You can now export individual identity breaches as a PDF report or to Excel. The PDF report is a great way to communicate the extent of an identity breach to your internal stakeholders without having to invite them to UpGuard.

Learn how to export an identity breach.

Other fixes and improvements

• Improved in-product references to relevant knowledge base articles
• The Vendor Risk executive summary now shows the number of vendors your organization monitors over time
• You can now label your inactive domains and labels will remain when domains transition from inactive to active or active to inactive
• Data leaks reporting now shows all keywords including those with no results
  

We’ve expanded our vulnerability detection and management capabilities by differentiating between verified and unverified vulnerabilities.

As UpGuard scans from outside companies’ networks, there are some vulnerabilities we can confirm (verified vulnerabilities), but others we only know may exist (unverified vulnerabilities). When verified vulnerabilities are detected, you’ll also be able to see them on your, and your vendors’, risk profiles and use them in our remediation and risk waiver workflows.

In addition, you now can ignore unverified vulnerabilities to remove them from the vulnerabilities list. This is different from a risk waiver because you are signaling that the risk doesn’t exist, as opposed to a risk waiver where you are accepting the risk.

To learn how to use our vulnerabilities feature, see our articles on UpGuard Breach Risk vulnerabilities and UpGuard Vendor Risk vulnerabilities.

Audit log

Administrators can now see an audit log of important events in the UpGuard platform and who actioned them.

This will allow you to see, for example, who has logged in, who has had their permissions changed, whether an UpGuard employee has viewed your account, when a questionnaire has been sent, when a risk assessment has been published, and much, much more.

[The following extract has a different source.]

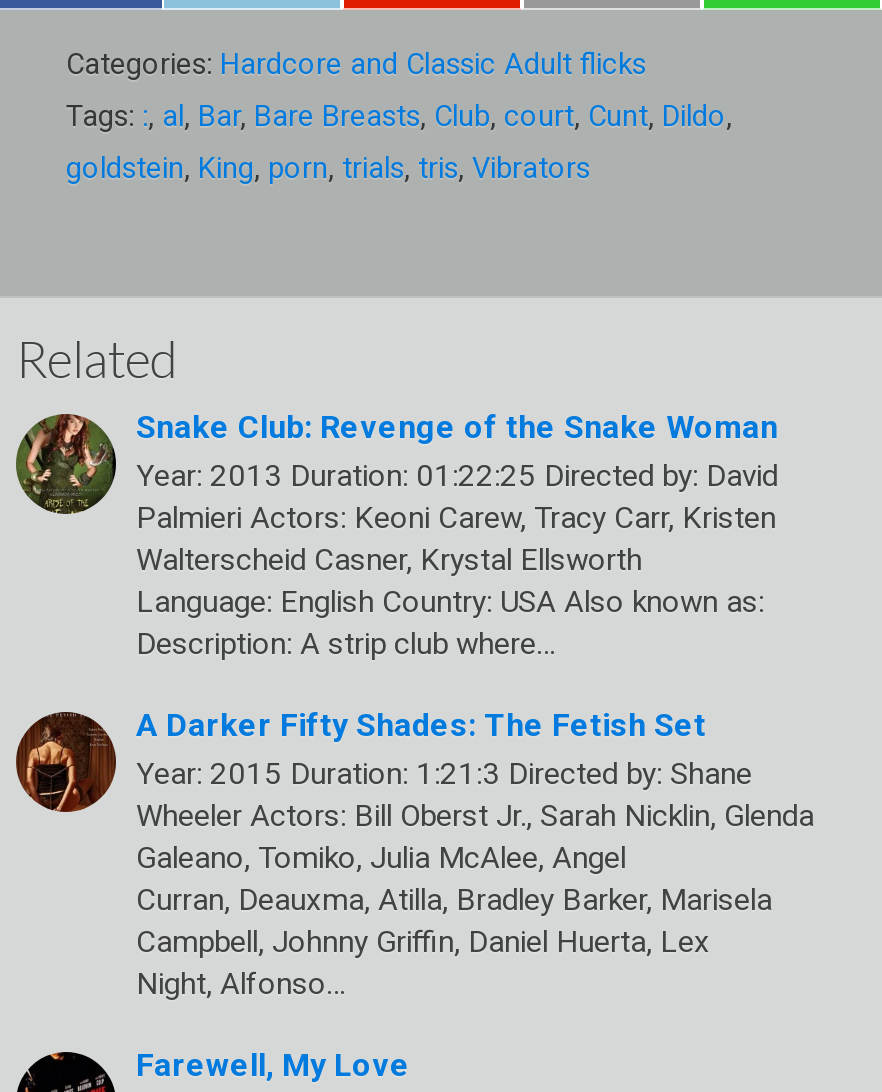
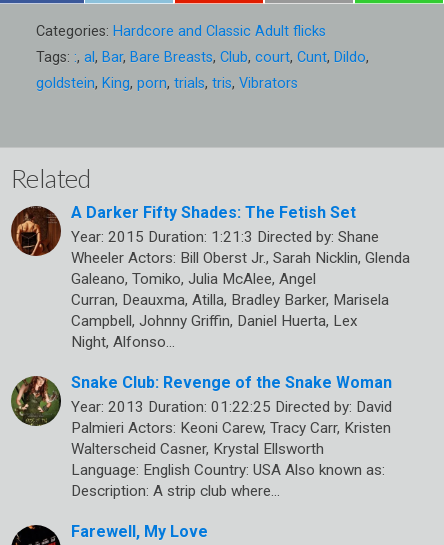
moved down: [image] | Snake Club: Revenge of the Snake Woman | Year: 2013 Duration: 01:22:25 Directed by: David | Palmieri Actors: Keoni Carew, Tracy Carr, Kristen | Walterscheid Casner, Krystal Ellsworth | Language: English Country: USA Also known as: | Description: A strip club where…

moved up: [image] | A Darker Fifty Shades: The Fetish Set | Year: 2015 Duration: 1:21:3 Directed by: Shane | Wheeler Actors: Bill Oberst Jr., Sarah Nicklin, Glenda | Galeano, Tomiko, Julia McAlee, Angel | Curran, Deauxma, Atilla, Bradley Barker, Marisela | Campbell, Johnny Griffin, Daniel Huerta, Lex | Night, Alfonso…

Learn about the events tracked through our audit log.

Six new questionnaires

As part of our continued investment in the platform, we’re releasing six new questionnaires:

• COBIT 5 Security Standard Questionnaire: Assesses compliance against the Control Objectives for Information and Related Technologies Framework created by ISACA.
• ISA 62443-2-1:2009 Security Standard Questionnaire: Assesses compliance against the ISA 62443-2-1:2009 standard for industrial automation and control systems.
• ISA 62443-3-3:2013 Security Standard Questionnaire: Assesses compliance against technical control system requirements associated with the seven foundational requirements (FRs) described in IEC 62443-1-1.
• GDPR Security Standard Questionnaire: Assesses compliance against the personal information disclosure requirements outlined in the European Union's General Data Protection Regulation (GPDR).
• CIS Controls 7.1 Security Standard Questionnaire: Assesses compliance against the best practice guidelines for cybersecurity outlined in 20 CIS Controls.
• NIST SP 800-53 Rev. 4 Security Standard Questionnaire: Assesses compliance against the security and privacy controls required for all U.S. federal information systems except those related to national security.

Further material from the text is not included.